Saved data entries:
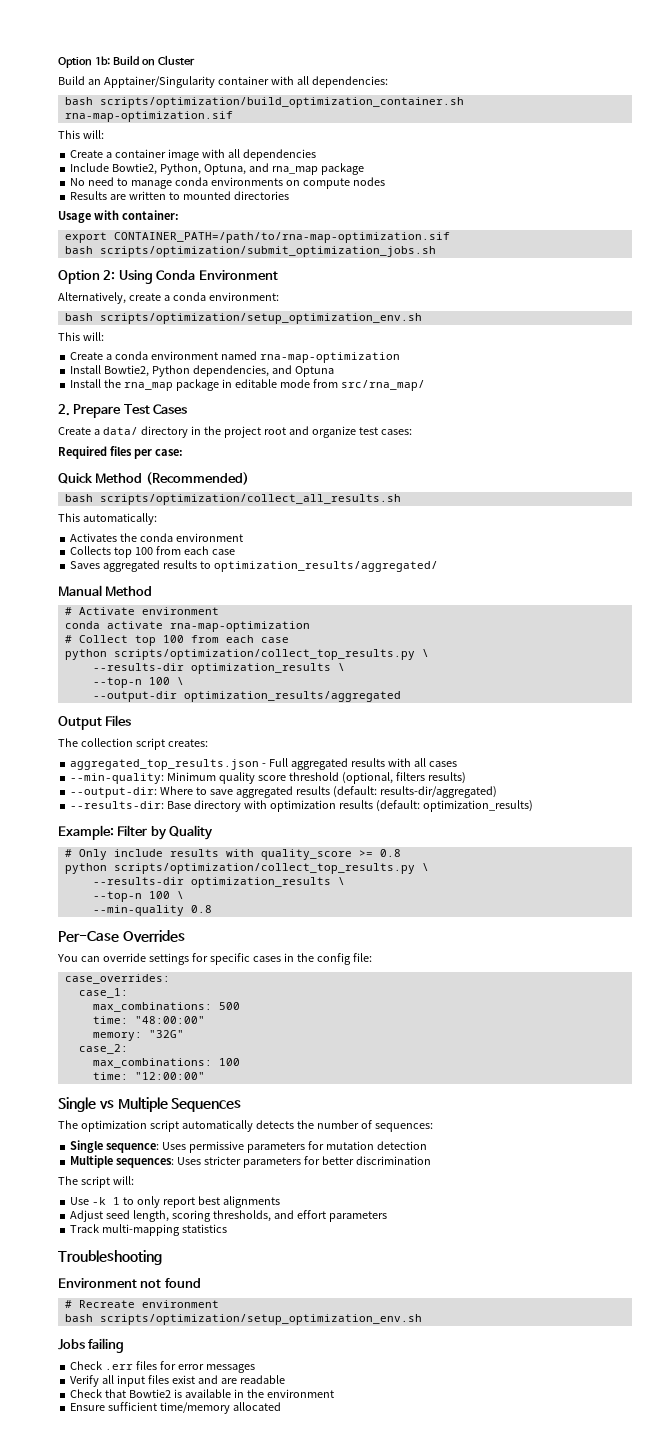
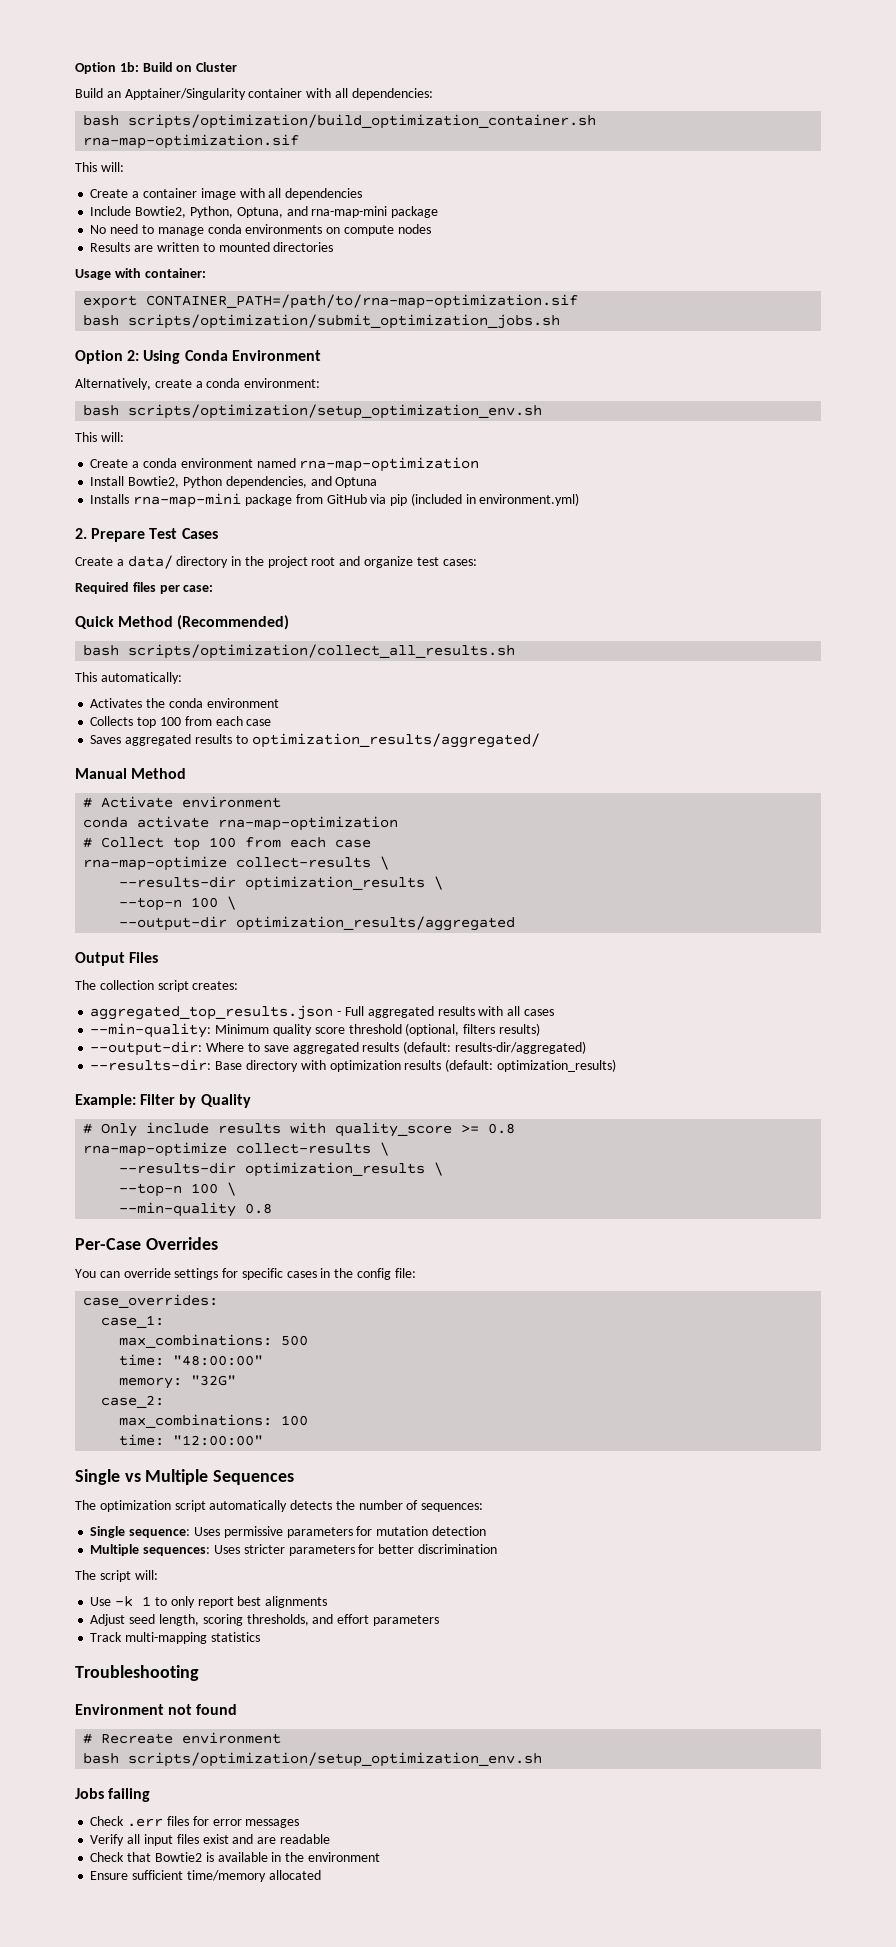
- Include Bowtie2, Python, Optuna, and rna_map package
+ Include Bowtie2, Python, Optuna, and rna-map-mini package
- Install the rna_map package in editable mode from src/rna_map/
+ Installs rna-map-mini package from GitHub via pip (included in environment.yml)
  # Collect top 100 from each case
- python scripts/optimization/collect_top_results.py \
+ rna-map-optimize collect-results \
  # Only include results with quality_score >= 0.8
- python scripts/optimization/collect_top_results.py \
+ rna-map-optimize collect-results \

Task objective:
Except for the pictures, set down all of the records exactly as they are.

Task output:
- Include Bowtie2, Python, Optuna, and rna_map package
+ Include Bowtie2, Python, Optuna, and rna-map-mini package
- Install the rna_map package in editable mode from src/rna_map/
+ Installs rna-map-mini package from GitHub via pip (included in environment.yml)
  # Collect top 100 from each case
- python scripts/optimization/collect_top_results.py \
+ rna-map-optimize collect-results \
  # Only include results with quality_score >= 0.8
- python scripts/optimization/collect_top_results.py \
+ rna-map-optimize collect-results \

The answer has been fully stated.